INSTRUCTIONS TO FOLLOW
Your output should consist of the lines from the first line of the records below through the one with "- Since HTTP", exactly, minus the pictures.

=== LISTED RECORDS ===

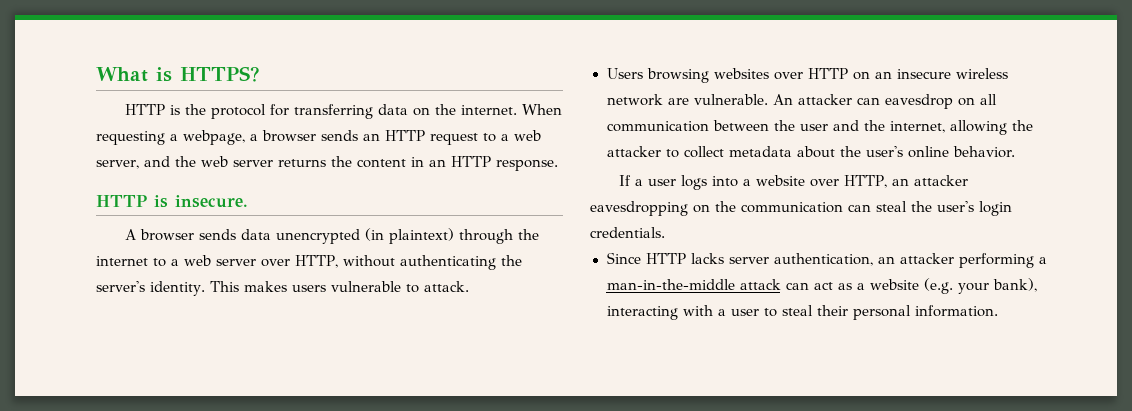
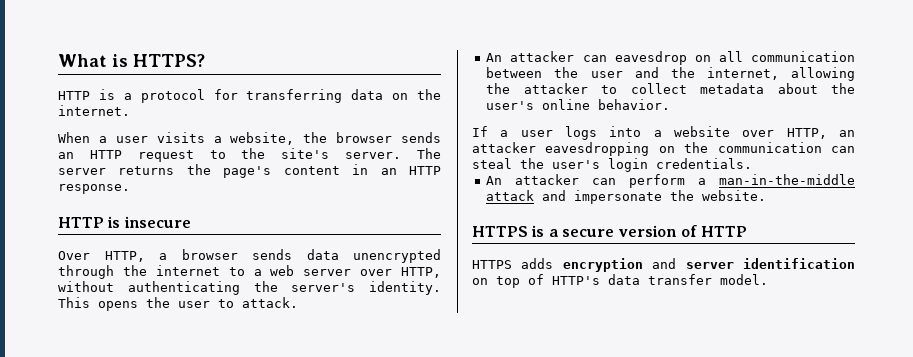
- HTTP is the protocol for transferring data on the internet. When requesting a webpage, a browser sends an HTTP request to a web server, and the web server returns the content in an HTTP response.
+ HTTP is a protocol for transferring data on the internet.
+ When a user visits a website, the browser sends an HTTP request to the site's server. The server returns the page's content in an HTTP response.
- HTTP is insecure.
- A browser sends data unencrypted (in plaintext) through the internet to a web server over HTTP, without authenticating the server's identity.
+ HTTP is insecure
+ Over HTTP, a browser sends data unencrypted through the internet to a web server over HTTP, without authenticating the server's identity.
- This makes users vulnerable to attack.
+ This opens the user to attack.
- Users browsing websites over HTTP on an insecure wireless network are vulnerable.
- Since HTTP lacks server authentication, an attacker performing a man-in-the-middle attack can act as a website (e.g. your bank), interacting with a user to steal their personal information.
+ An attacker can perform a man-in-the-middle attack and impersonate the website.
+ HTTPS is a secure version of HTTP
+ HTTPS adds encryption and server identification on top of HTTP's data transfer model.

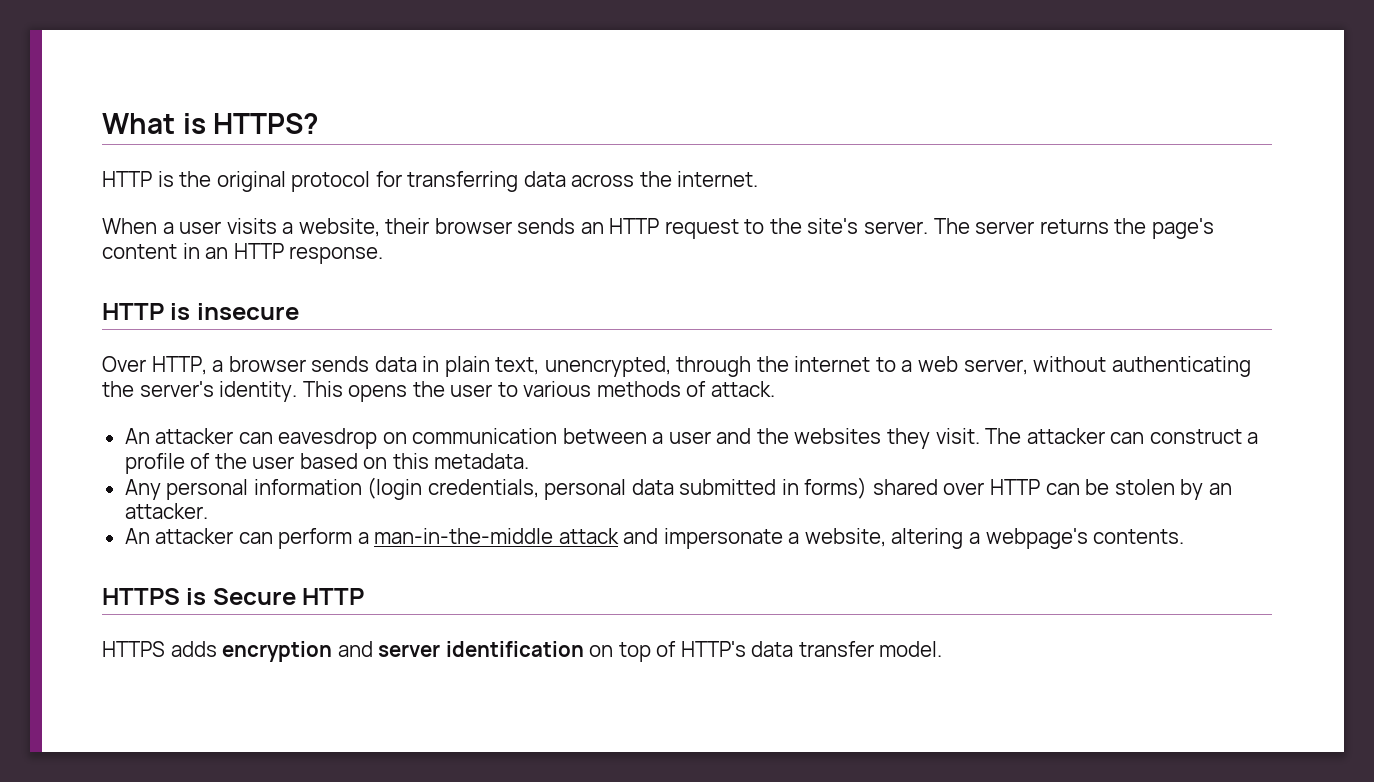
- HTTP is a protocol for transferring data on the internet.
+ HTTP is the original protocol for transferring data across the internet.
- When a user visits a website, the browser sends an HTTP request to the site's server.
+ When a user visits a website, their browser sends an HTTP request to the site's server.
- Over HTTP, a browser sends data unencrypted through the internet to a web server over HTTP, without authenticating the server's identity.
+ Over HTTP, a browser sends data in plain text, unencrypted, through the internet to a web server, without authenticating the server's identity.
- This opens the user to attack.
+ This opens the user to various methods of attack.
- An attacker can eavesdrop on all communication between the user and the internet, allowing the attacker to collect metadata about the user's online behavior.
- If a user logs into a website over HTTP, an attacker eavesdropping on the communication can steal the user's login credentials.
+ An attacker can eavesdrop on communication between a user and the websites they visit. The attacker can construct a profile of the user based on this metadata.
+ Any personal information (login credentials, personal data submitted in forms) shared over HTTP can be stolen by an attacker.
- An attacker can perform a man-in-the-middle attack and impersonate the website.
- HTTPS is a secure version of HTTP
+ An attacker can perform a man-in-the-middle attack and impersonate a website, altering a webpage's contents.
+ HTTPS is Secure HTTP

===

REPLY TO THE TASK
- HTTP is the protocol for transferring data on the internet. When requesting a webpage, a browser sends an HTTP request to a web server, and the web server returns the content in an HTTP response.
+ HTTP is a protocol for transferring data on the internet.
+ When a user visits a website, the browser sends an HTTP request to the site's server. The server returns the page's content in an HTTP response.
- HTTP is insecure.
- A browser sends data unencrypted (in plaintext) through the internet to a web server over HTTP, without authenticating the server's identity.
+ HTTP is insecure
+ Over HTTP, a browser sends data unencrypted through the internet to a web server over HTTP, without authenticating the server's identity.
- This makes users vulnerable to attack.
+ This opens the user to attack.
- Users browsing websites over HTTP on an insecure wireless network are vulnerable.
- Since HTTP lacks server authentication, an attacker performing a man-in-the-middle attack can act as a website (e.g. your bank), interacting with a user to steal their personal information.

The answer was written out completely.